Abstract

ABSTRACT Climate change policies are prepared in a power-loaded environment, where different policy actors interact to meet their personal or collective interests. This paper argues that the ‘power interplay’ between actors plays a significant role in shaping and re-shaping climate change policies. We present examples from South Asia (Nepal, India, Bangladesh, and Pakistan) to show how actors’ power interplay at the local, sub-national, national and transboundary levels influences climate change policy-making. We show that negative effects of power interplay are prominent in the climate policy domain of South Asia, including short-termism of local adaptation plans, exclusion of certain policy actors in the policy-making processes, lack of transboundary-level adaptation, and lack of coordination between actors. Nuances also exist, such as the state's authority in prioritizing technical solutions, exclusionary design and implementation of climate policies, and an agenda of securitization; these can further marginalize the actors involved in climate change policy processes.
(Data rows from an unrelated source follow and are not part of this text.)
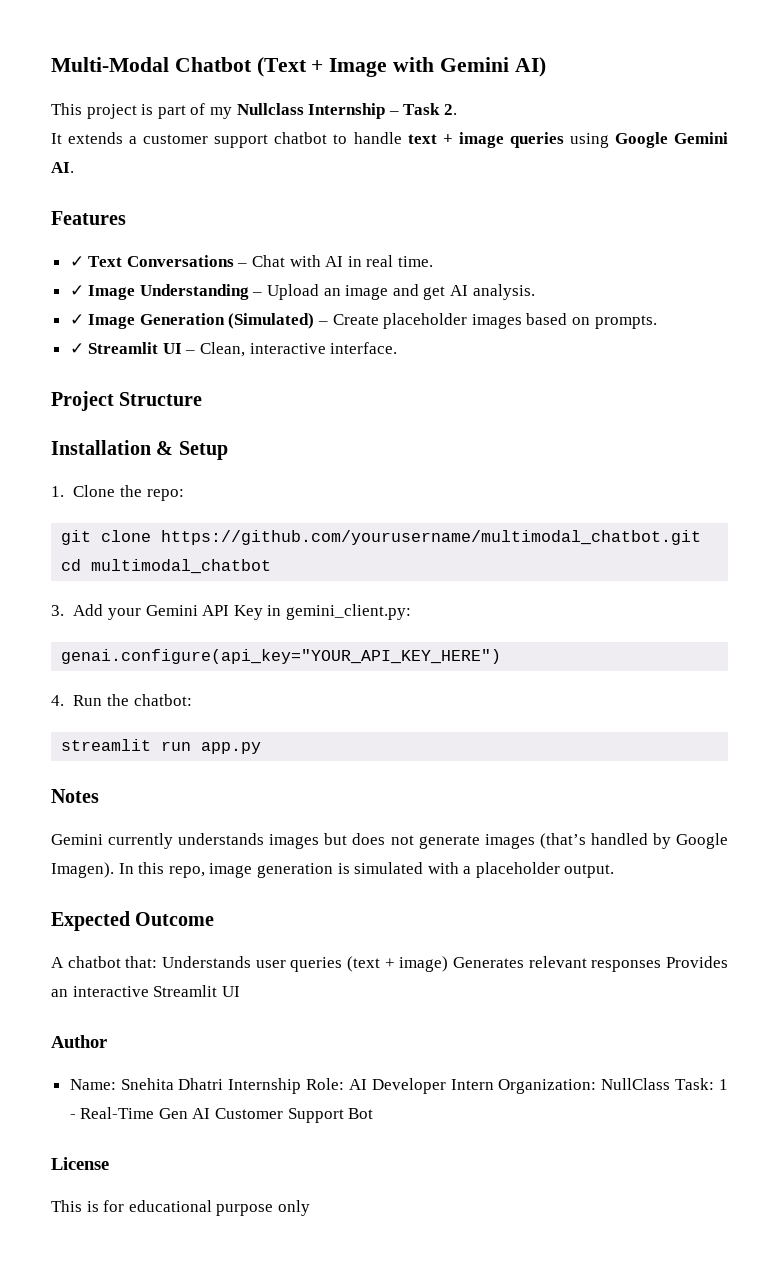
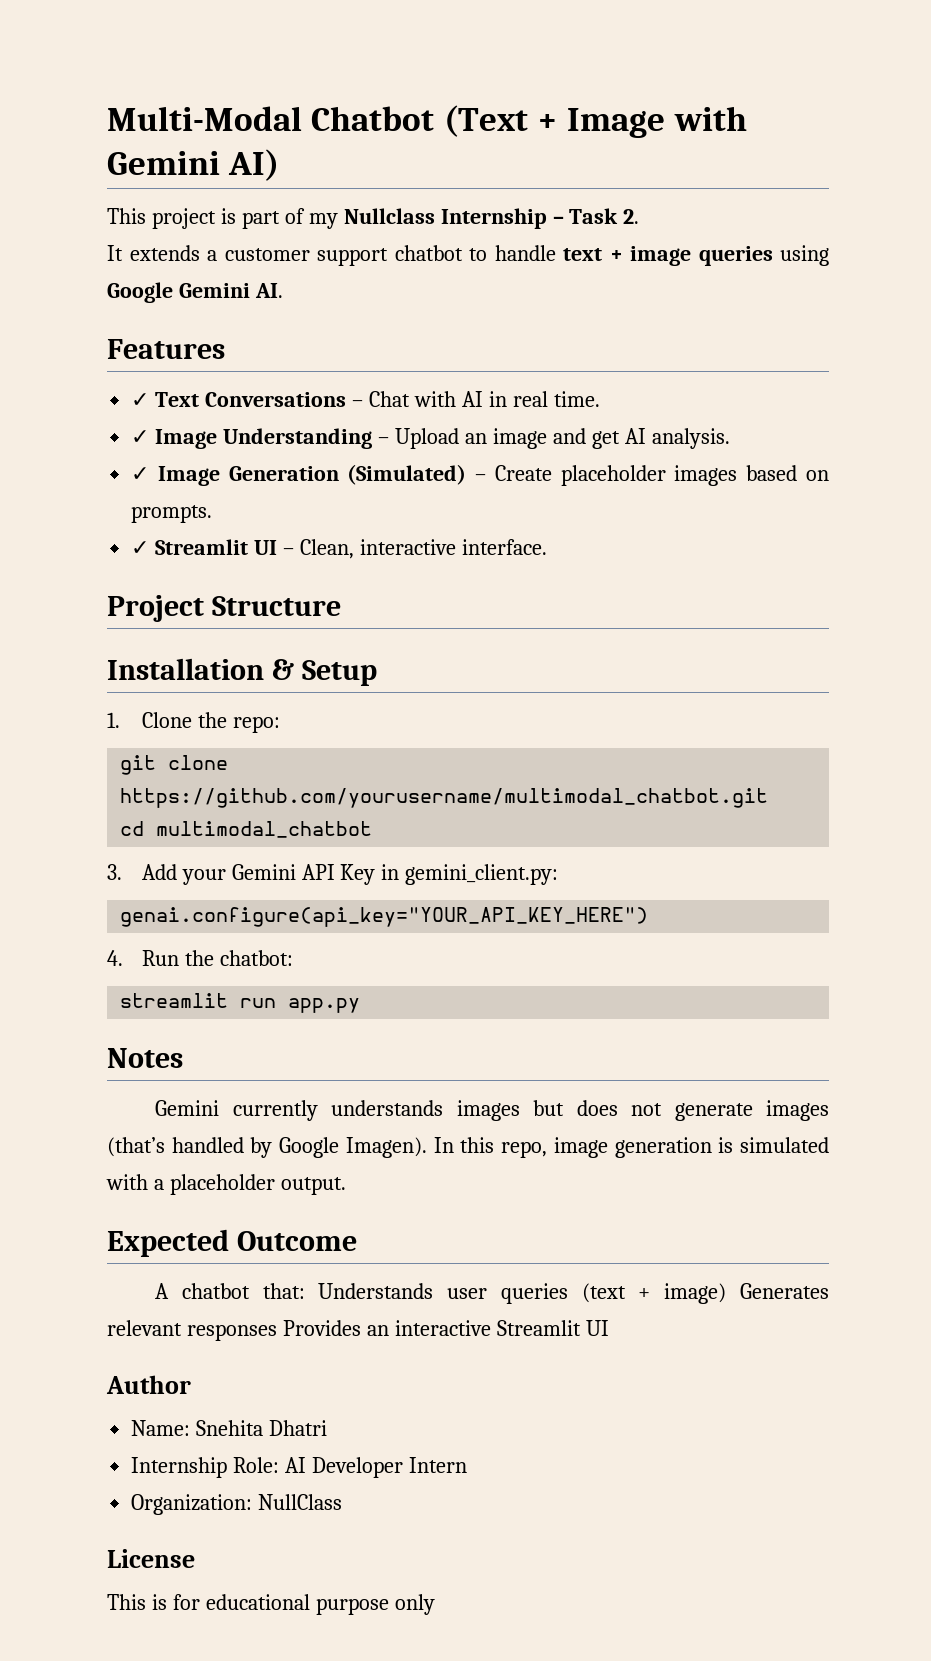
- Name: Snehita Dhatri Internship Role: AI Developer Intern Organization: NullClass Task: 1 - Real-Time Gen AI Customer Support Bot
+ Name: Snehita Dhatri
+ Internship Role: AI Developer Intern
+ Organization: NullClass

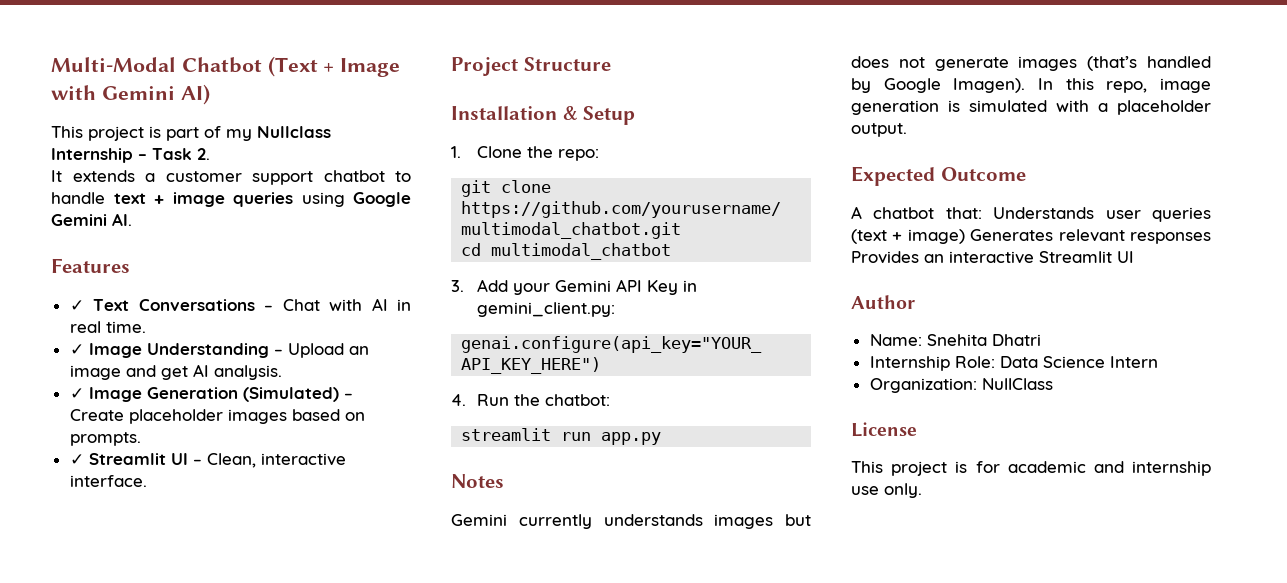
- Internship Role: AI Developer Intern
+ Internship Role: Data Science Intern
- This is for educational purpose only
+ This project is for academic and internship use only.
The negative effects of power interplay in South Asia can limit the success of on-the-ground implementation of adaptation and mitigation strategies, limit adaptive capacity among communities, and possibly counter the development of a strong climate change solutions space. Lastly, we argue that there are no silver bullet solutions to power asymmetries and appeal to policy actors – in South Asia and elsewhere – to design context-specific and power-sensitive policy-making approaches.